HEX News #1
April 2024

Welcome to the first issue of HEX News, an infrequent newsletter from HEX Projects (the typographic company of Nick Sherman) with updates on new fonts and other items of interest.

I’m using the newsletter to experiment with the notoriously finicky format of email design, so please let me know if you see anything funky in your email client. You can also read the email as a web page.

If you know anyone who might like to subscribe, please direct them to the signup page.

The typeface in the header graphic is HEX Laureate.

New fonts: HEX Franklin v0.3

HEX Franklin design samples

The HEX Franklin type family was just updated to version 0.3, with 6 new weights, 2 new widths, extra character support, new alternate glyphs, technical improvements, some experimental features in the testing stage, and more.

If you haven’t licensed the family yet but are considering it, don’t delay: forthcoming updates with even more styles will increase the price but are free for existing license holders at Future Fonts.

Get the fonts at Future Fonts →
Interactive text samples at HEX →
Comparison of HEX Franklin v0.2 (20 styles) and v0.3 (66 styles)

Other Notes

HEX Franklyn Tyght poster

HEX Franklin Tyght poster and the Big Mess zine

As a long-time subscriber of Big Mess zine, I was very happy when they asked me to design a poster about my HEX Franklin Tyght variable font for their recent “Touch” issue.

Order Big Mess #16 →

HEX at HyperTalks 2.0

HyperTalks livestream / Fri, May 3rd, 10am PT / FREE

On May 3rd I’ll be speaking at the HyperTalks 2.0 event organized by Future Fonts. My talk will be about the influences that have informed HEX Franklin since its initial release.

Info and RSVP free →

HEX Franklin in use

After Black Lives Matter book cover

Chantal Jahchan used the HEX Franklin Tyght variable font for the cover design of Cedric G. Johnson’s new book, After Black Lives Matter, published by Verso Books.

More at Fonts In Use →

HEX × Typographics


I designed and developed the website for this year’s Typographics design festival, taking place this June in New York City. HEX is also a lead sponsor of the festival.

Visit Typographics.com →

Early look: HEX Jubilee

HEX Jubilee type specimen

HEX Jubilee is a digital adaptation of Walter Tracy’s Jubilee typeface from 1953. It’s still an early work in-progress, but early licensing is available by request via email.

Preview HEX Jubilee →

Future Fonts anniversary

5 years at Future Fonts

HEX recently celebrated its 5-year anniversary as a member of the Future Fonts platform for selling in-progress fonts. It’s a great place for both buying and selling type.

HEX at Future Fonts →

Miscellaneous Recommendations

Since you made it this far in the newsletter, here’s a list of things that aren’t from HEX but I appreciate and want to share anyway.

Sam’s Restaurant is one of the most under-appreciated pizzerias in NYC – perhaps because it has little to no official presence online. Opened in 1930, it has a classic old-school Brooklyn vibe with excellent coal-oven pizza and a wise-cracking owner/host. There is almost never a wait to be seated, even on weekends. Just beware: they close for a few weeks every summer.

Alphabettes is a loose network and publishing platform that supports and promotes women and nonbinary people in the fields of typeface design, lettering, and typography. It’s one of the most positive forces in the type community today.

Meta in Myanmar is a thorough series of articles by Erin Kissane about the role of Facebook and its parent company, Meta, in the literal genocide of the Rohingya people in Myanmar. It is a clear and often infuriating account that should make people seriously question their passive complicity when using Facebook, Instagram, or any other Meta product. (As if there aren’t enough other reasons to question it already.)
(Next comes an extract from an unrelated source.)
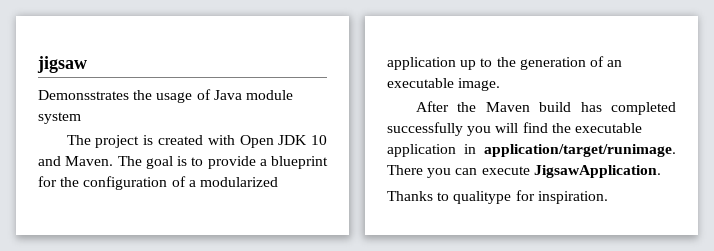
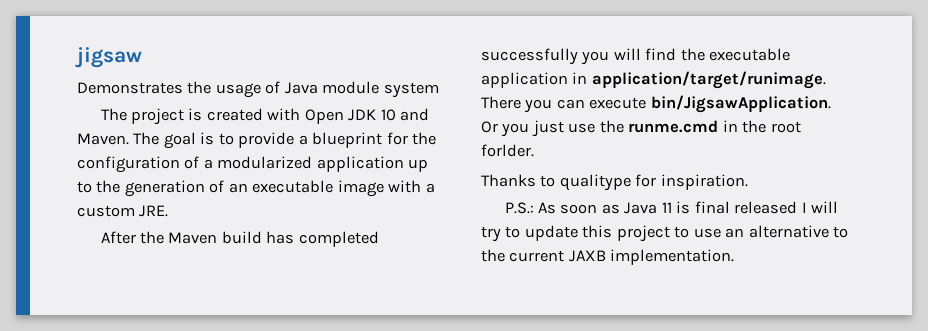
[38,90,129,100] Demonsstrates -> [77,82,183,94] Demonstrates
[458,78,501,91] image. -> [337,180,435,197] [77,205,169,217] image with a custom JRE.
[533,165,661,178] JigsawApplication. -> [650,95,831,113] [481,120,801,137] [481,144,534,157] bin/JigsawApplication. Or you just use the runme.cmd in the root forlder.
(608, 197) none -> [504,201,839,214] [481,225,849,242] [481,249,735,265] // P.S.: As soon as Java 11 is final released I will try to update this project to use an alternative to the current JAXB implementation.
Neocities provides a fun space for DIY coders across many levels of experience to break free from the restrictive formatting limitations of corporate-controlled social networks and build their own independent, creative, personalized corners of the web. (The name alludes to the early web service GeoCities, famous for its freeform creative design spirit.)

Oak Knoll Books is a multi-generational bookseller and publisher that specializes in books about books. I buy many, many old type specimen books from them – partly because they always have a good selection, but also because they’re a great company run by nice people.

Buttondown is the email service I chose to use for this newsletter after researching many other options. The company has a privacy-first, anti-enshittification approach that is a refreshing departure from other corporate email services like MailChimp. Buttondown has fair pricing, a commendable climate pledge, and even suggests alternatives to their own service. The customer service is also hands-down the best I’ve ever received from any web-based service: Not only does the Founder/CEO, Justin, answer customer support emails himself, he also helps weirdos like me to do unusual things with his platform.